Since No Child Left Behind began its reign of error a decade ago, the American public has slowly but surely changed its understanding and expectations of schools.
We have come to think that every school must “make” every student proficient, and if it cannot, then the school is a “failing” school.
We have come to look on schools as “failing” if they enroll large numbers of students who don’t perform well on standardized tests, regardless of their personal circumstances, their language ability, or their disability.
We have come to believe that teachers alone can bring every student to high test scores. And if we don’t believe this is possible, we are accused of defending the status quo or not caring about students or not believing they can succeed.
In pursuit of impossible goals, goals that no nation in the world has reached, we have come to accept (with glee, if you are a corporate reformer, or with resignation, if you are informed by reality) that schools must close and staff must be fired en masse in pursuit of that evanescent goal of “turnaround” from failure to success.
And here is the latest small and barely noticed episode in the continuing assault on common sense and public education.
The Los Angeles Times reported that students and parents demonstrated to protest the planned layoff of at least of the staff at Manual Arts High School. This school has been run for four years by a private group called L.A.’s Promise.
It is no longer unusual to see students and parents protesting the mass dismissal of teachers, so they will be ignored.
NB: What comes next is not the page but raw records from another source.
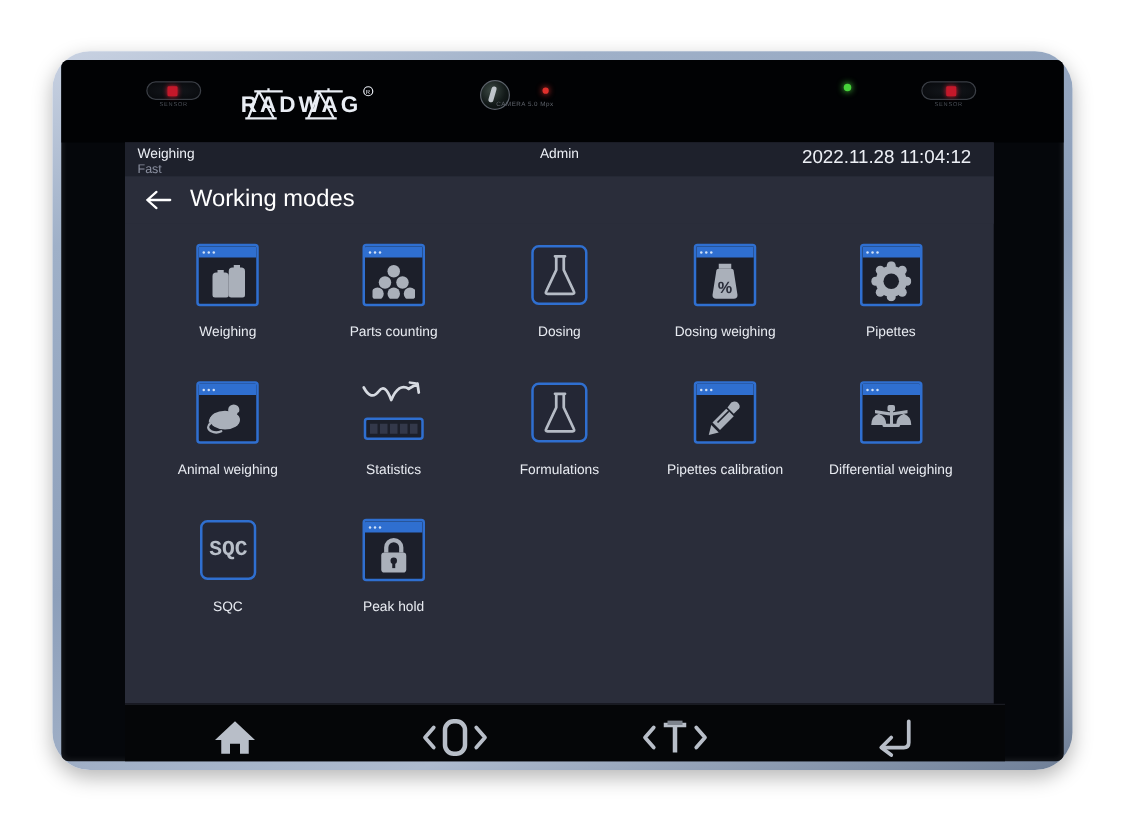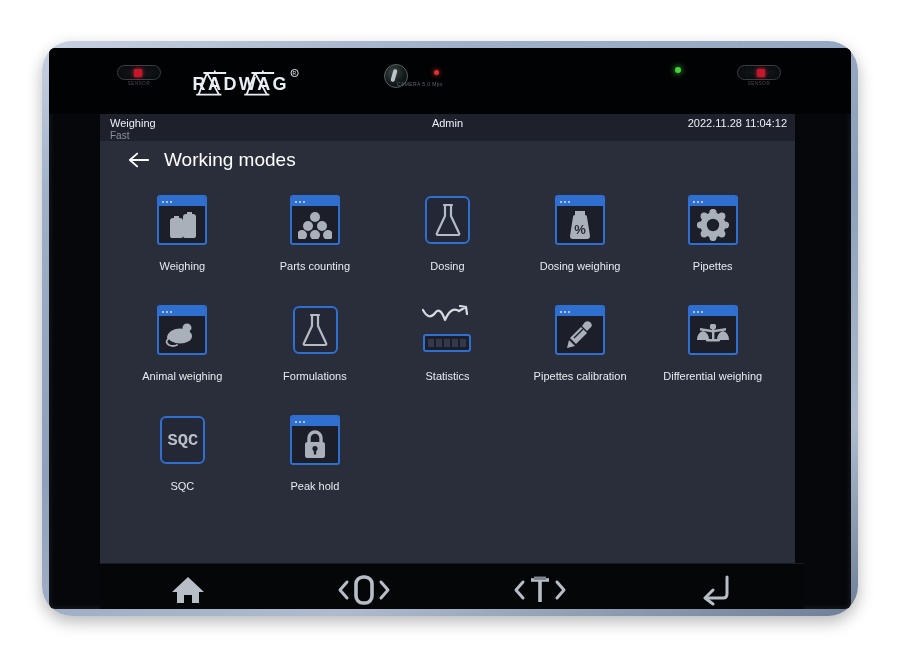"2022.11.28 11:04:12" #status-datetime { font-size: 11px -> 15px; right: 8px -> 18px }
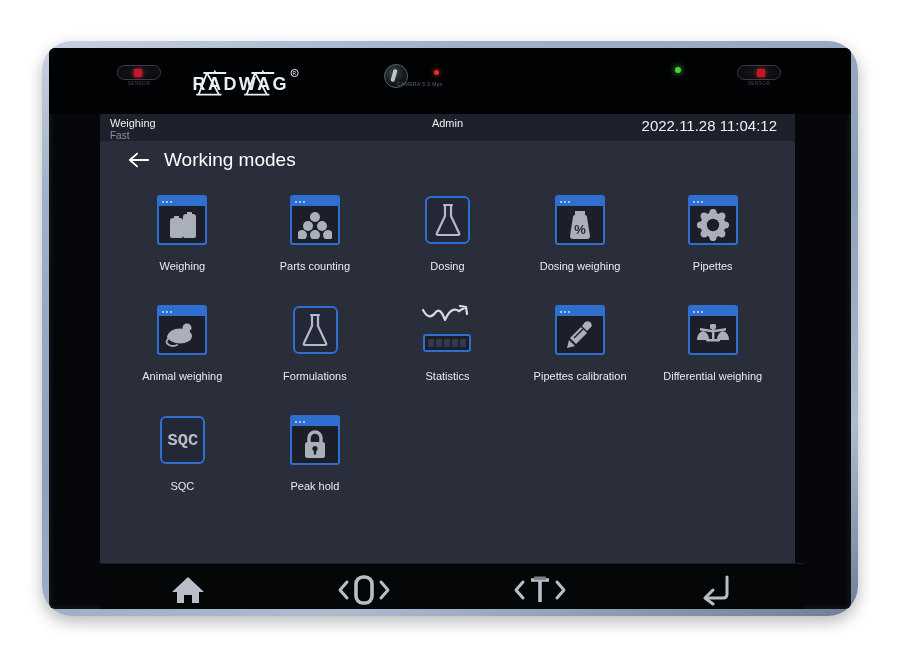"Working modes" #title-bar { padding-left: 24px -> 12px }
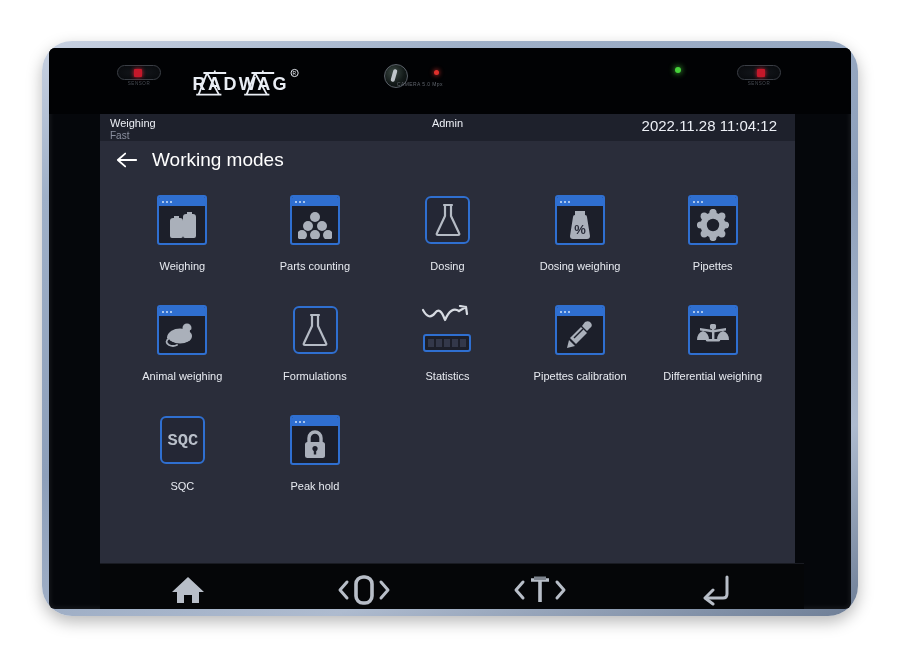"Formulations" div.mode-tile { order: before "Statistics" -> after "Statistics" }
That’s the new normal.
What is odd here is that L.A.’s Promise laid off about 40% of the staff last year. 50% last year, 40% this year.
It seems that this organization will just keep firing teachers until they finally get a staff that knows how to raise test scores and graduation rates higher and higher.
Such punitive actions display a singular lack of capacity on the part of leadership to build and support a stable staff.
Such heavy-handed measures surely demoralize whoever is left.
We have become so accustomed to mass firings and school closings that we have lost our outrage, even our ability to care.
Another school reconstituted, another school closed, more teachers fired. Ho-hum.
That’s the new normal. That is what is called education reform today.
So normal are such crude and punitive measures that the events at Manual Arts High School didn’t even merit a real story in the Los Angeles Times. It was posted in a blog.
Destroying public schools is called reform. Mass firings of staff are called reform.
It’s the New Normal.
Don’t accept it. Don’t avert your eyes. It’s not supposed to be this way.
Schools need a stable staff. Schools need continuity. Schools need to be caring and supportive communities.
Schools need to be learning organizations, not a place with a turnstile for teachers, administrators and students.
Don’t lose your own values. What is happening today is wrong. It is not education reform. It is wrong.
It does not benefit children. It does not improve education. It is wrong.